→ **DESCRIPTION OF THE TASK**: Copy every entry exactly as given, minus the images.

Version difference data:
────────────────────
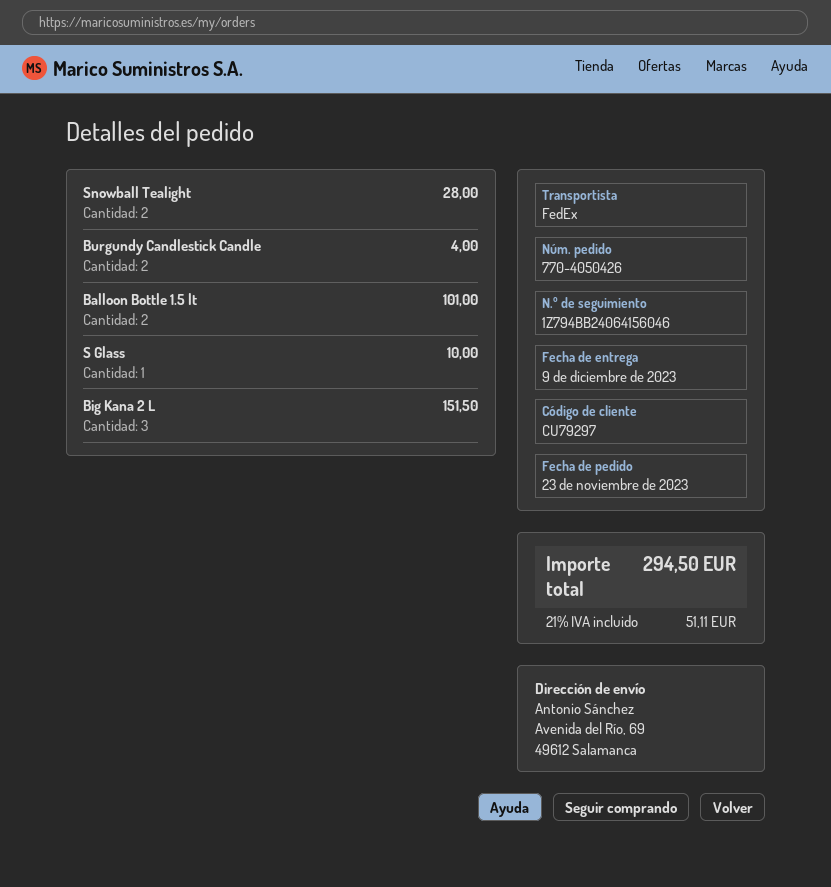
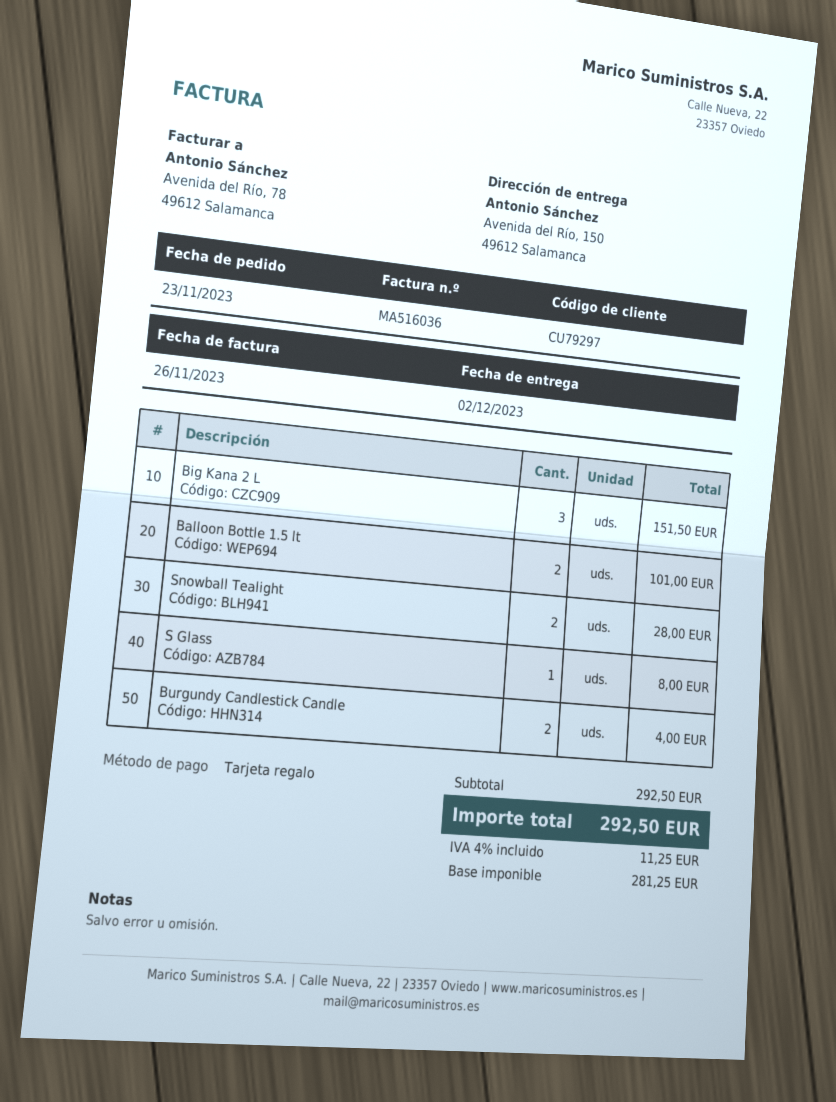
delivery date: 2023-12-09 -> 2023-12-02
ship to: Avenida del Río, 69, 49612 Salamanca -> Avenida del Río, 150, 49612 Salamanca
S Glass: 1 for 10.00 -> 1 for 8.00
tax: 21% = 51.11 -> 4% = 11.25
total: 294.50 -> 292.50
────────────────────
→ **EXERCISE RESPONSE**:
delivery date: 2023-12-09 -> 2023-12-02
ship to: Avenida del Río, 69, 49612 Salamanca -> Avenida del Río, 150, 49612 Salamanca
S Glass: 1 for 10.00 -> 1 for 8.00
tax: 21% = 51.11 -> 4% = 11.25
total: 294.50 -> 292.50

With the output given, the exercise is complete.